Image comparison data

*** Begin section ***

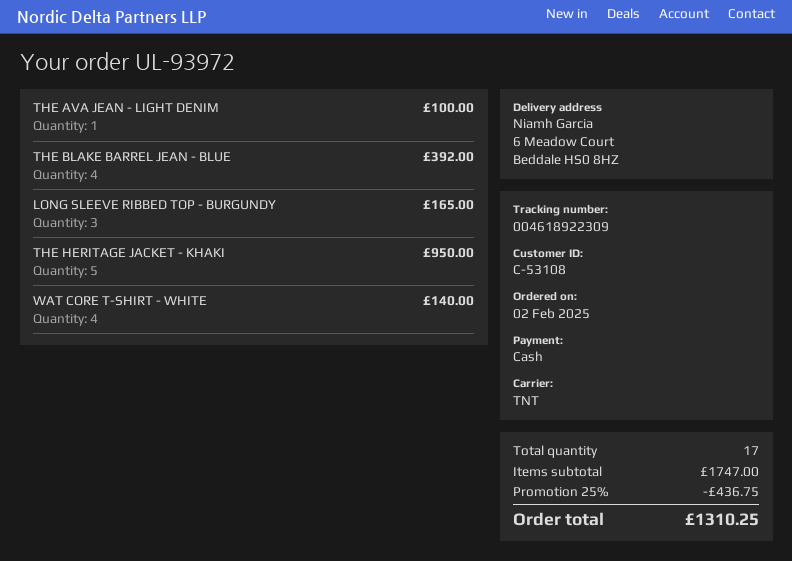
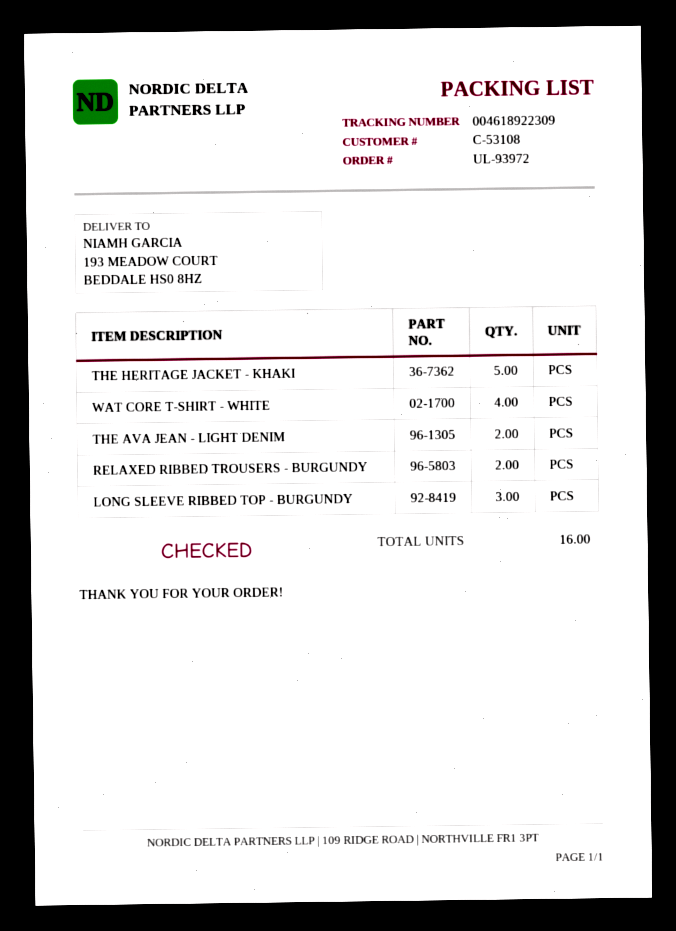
ship to: 6 Meadow Court, Beddale HS0 8HZ -> 193 MEADOW COURT, BEDDALE HS0 8HZ
THE AVA JEAN - LIGHT DENIM: 1 -> 2
THE BLAKE BARREL JEAN - BLUE: 4 -> none
RELAXED RIBBED TROUSERS - BURGUNDY: none -> 2
total quantity: 17 -> 16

*** End section ***

* Exercise details *
What lines in the records above include the string "none"? Copy each one.

* Output of the task *
THE BLAKE BARREL JEAN - BLUE: 4 -> none
RELAXED RIBBED TROUSERS - BURGUNDY: none -> 2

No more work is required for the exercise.